In response, Maïté Blanchette Vézina, Quebec’s minister of natural resources and forests, introduced a bill to force Blainville to sell its land for the expansion. She represents Quebec’s ruling party, which has sufficient votes to approve the bill.

Stablex says the city’s parcel of land is needed because the nearby Quebec-owned alternative site is too close to newly constructed neighborhoods and has clay deposits that would have to be removed, requiring 40,000 annual truck trips through the city’s streets each year for the two years of construction.

“The Quebec government conducted its own analyses and made its choice in the interest of the Quebec community,” said Maxime Couture, a spokesperson for the company. He said the proportion of hazardous materials coming to the site from the US has fallen from 43% in 2018 to 17% in 2024.
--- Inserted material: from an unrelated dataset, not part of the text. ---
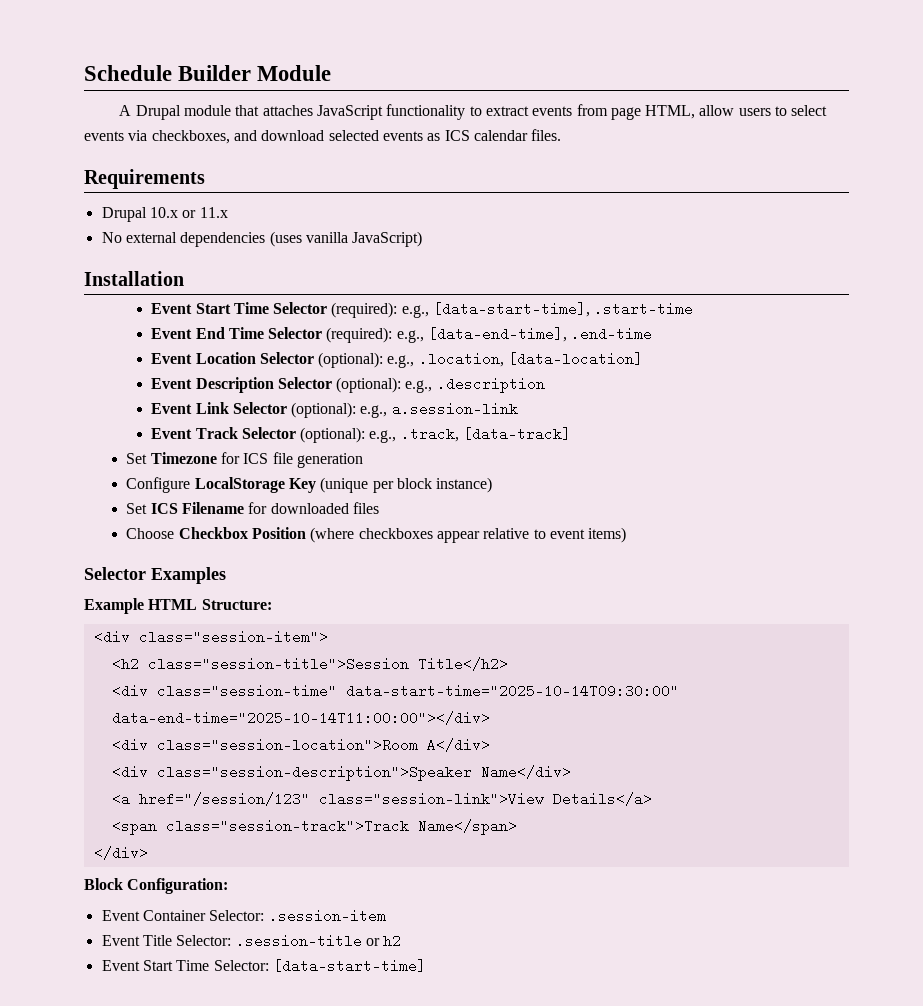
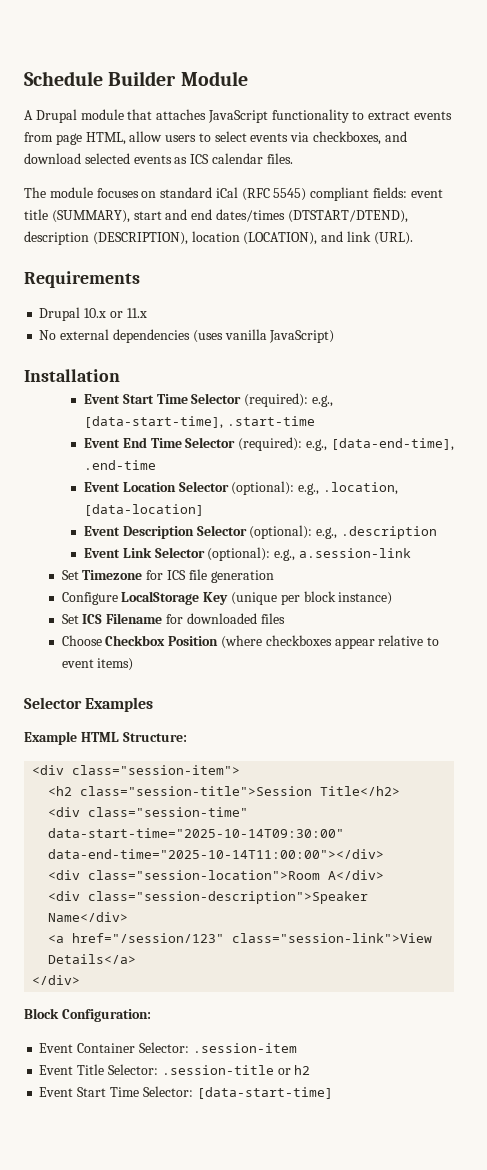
+ The module focuses on standard iCal (RFC 5545) compliant fields: event title (SUMMARY), start and end dates/times (DTSTART/DTEND), description (DESCRIPTION), location (LOCATION), and link (URL).
- Event Track Selector (optional): e.g., .track, [data-track]
- <span class="session-track">Track Name</span>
City officials noted that Quebec’s environmental watchdog agency released a report last year recommending against the expansion and questioning the company’s stabilization process, which it said was developed 50 years ago and has never been subjected to testing outside a laboratory.

An organization of municipal governments for the Montreal region has come out against the bill as well, saying that expropriating land from the city infringes upon local rights and runs counter to regional wildland preservation goals.